EXERCISE: Return the listing below exactly, with the pictures dropped.

PROVIDED INFORMATION:
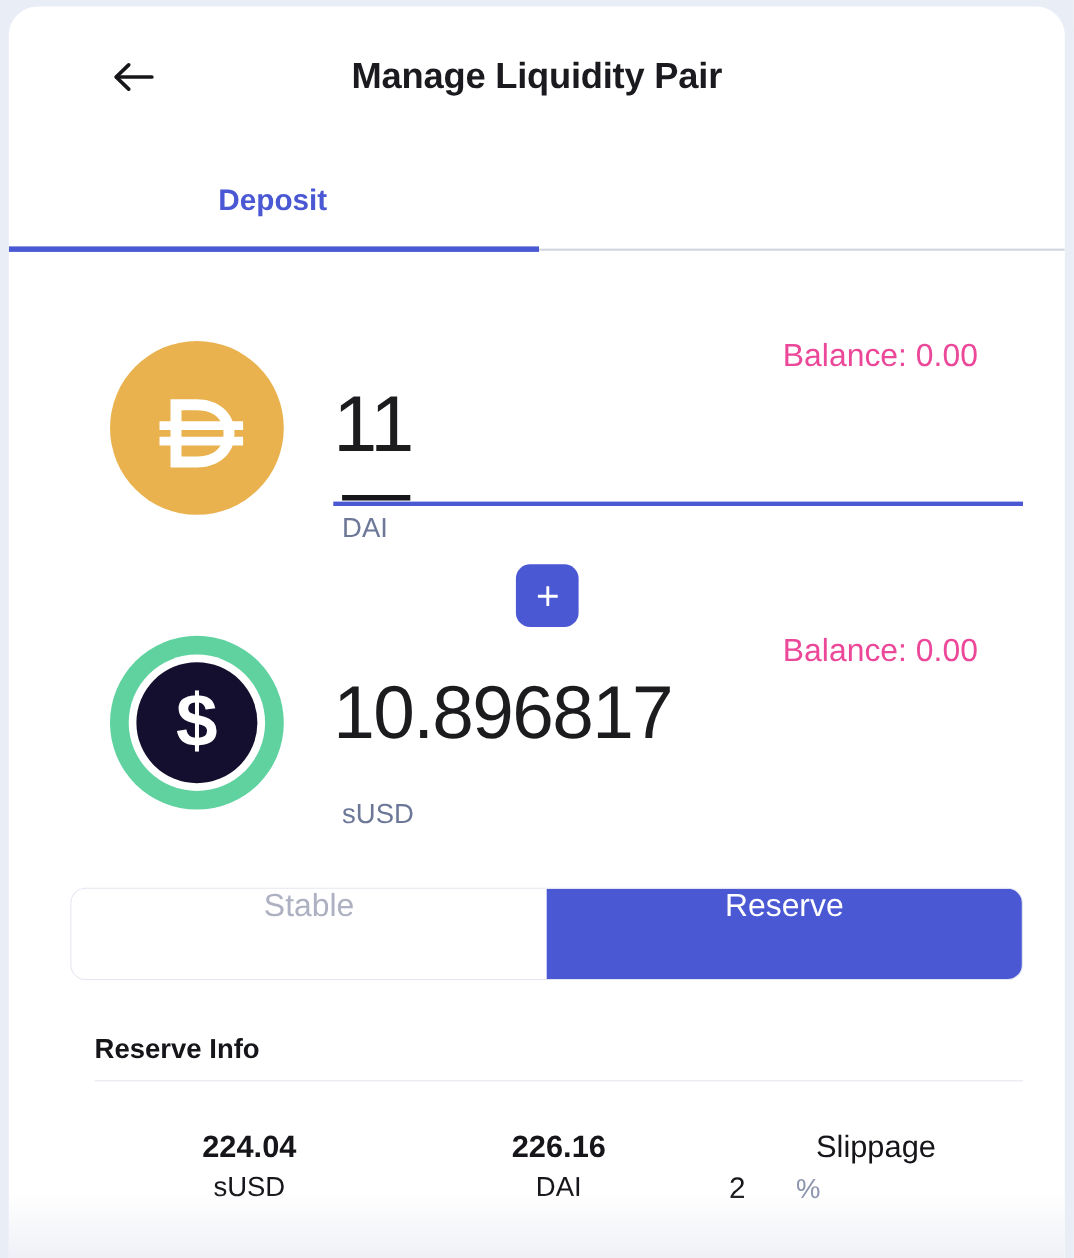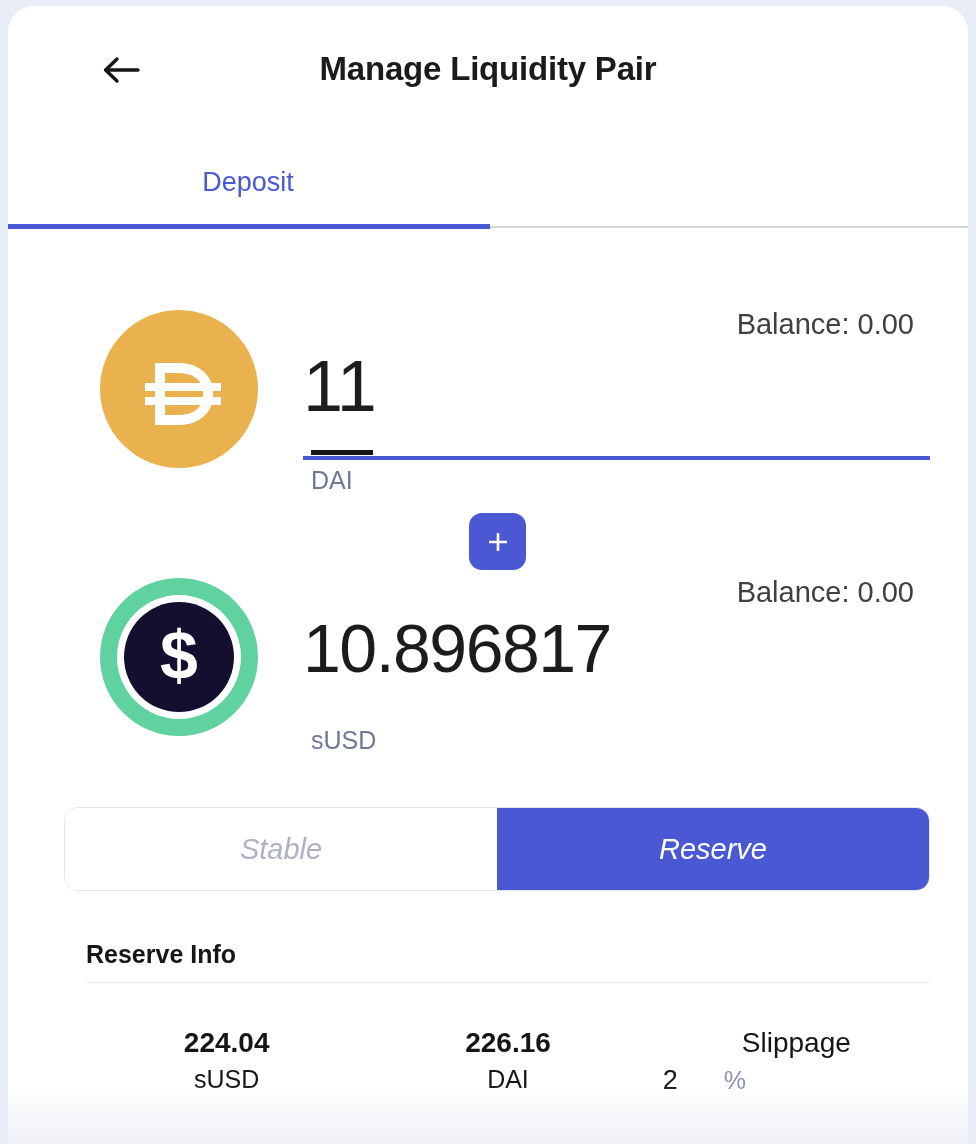--- a/index.html
+++ b/index.html
@@ -76,21 +76,21 @@
   }
   .tab {
     position: absolute;
     top: 0;
     width: 480px;
     height: 84px;
     display: flex;
     align-items: center;
     justify-content: center;
     font-size: 27px;
-    font-weight: normal;
+    font-weight: bold;
     cursor: pointer;
     box-sizing: border-box;
   }
   .tab.left  { left: 0; }
   .tab.right { left: 480px; font-weight: normal; }
   .tab.active { color: #4a58d4; }
   .tab.inactive { color: #a9adbe; }
 
   .tab-ind {
     position: absolute;
@@ -150,23 +150,23 @@
     color: #ffffff;
     font-size: 68px;
     font-weight: bold;
     line-height: 1;
     padding-bottom: 4px;
     box-sizing: border-box;
   }
 
   .balance {
     position: absolute;
-    right: 54px;
+    right: 79px;
     font-size: 29px;
-    color: #404040;
+    color: #ec4899;
     white-space: nowrap;
   }
   .bal-dai  { top: 14px; }
   .bal-susd { top: 8px; }
 
   .amount {
     position: absolute;
     left: 295px;
     color: #1c1c1f;
     line-height: 1;
@@ -227,26 +227,25 @@
     border-radius: 14px;
     border: 1px solid #e3e6ef;
     box-sizing: border-box;
     overflow: hidden;
     display: flex;
     background: #ffffff;
   }
   .seg-opt {
     width: 50%;
     display: flex;
-    align-items: center;
+    align-items: flex-start;
     justify-content: center;
     font-size: 29px;
     cursor: pointer;
     box-sizing: border-box;
-    font-style: italic;
   }
   .seg-opt.off { color: #adb1c1; background: #ffffff; }
   .seg-opt.on  { color: #ffffff; background: #4a58d4; }
 
   
   .reserve-title {
     position: absolute;
     left: 78px;
     top: 934px;
     font-size: 25px;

WRITTEN SOLUTION:
--- a/index.html
+++ b/index.html
@@ -76,21 +76,21 @@
   }
   .tab {
     position: absolute;
     top: 0;
     width: 480px;
     height: 84px;
     display: flex;
     align-items: center;
     justify-content: center;
     font-size: 27px;
-    font-weight: normal;
+    font-weight: bold;
     cursor: pointer;
     box-sizing: border-box;
   }
   .tab.left  { left: 0; }
   .tab.right { left: 480px; font-weight: normal; }
   .tab.active { color: #4a58d4; }
   .tab.inactive { color: #a9adbe; }
 
   .tab-ind {
     position: absolute;
@@ -150,23 +150,23 @@
     color: #ffffff;
     font-size: 68px;
     font-weight: bold;
     line-height: 1;
     padding-bottom: 4px;
     box-sizing: border-box;
   }
 
   .balance {
     position: absolute;
-    right: 54px;
+    right: 79px;
     font-size: 29px;
-    color: #404040;
+    color: #ec4899;
     white-space: nowrap;
   }
   .bal-dai  { top: 14px; }
   .bal-susd { top: 8px; }
 
   .amount {
     position: absolute;
     left: 295px;
     color: #1c1c1f;
     line-height: 1;
@@ -227,26 +227,25 @@
     border-radius: 14px;
     border: 1px solid #e3e6ef;
     box-sizing: border-box;
     overflow: hidden;
     display: flex;
     background: #ffffff;
   }
   .seg-opt {
     width: 50%;
     display: flex;
-    align-items: center;
+    align-items: flex-start;
     justify-content: center;
     font-size: 29px;
     cursor: pointer;
     box-sizing: border-box;
-    font-style: italic;
   }
   .seg-opt.off { color: #adb1c1; background: #ffffff; }
   .seg-opt.on  { color: #ffffff; background: #4a58d4; }
 
   
   .reserve-title {
     position: absolute;
     left: 78px;
     top: 934px;
     font-size: 25px;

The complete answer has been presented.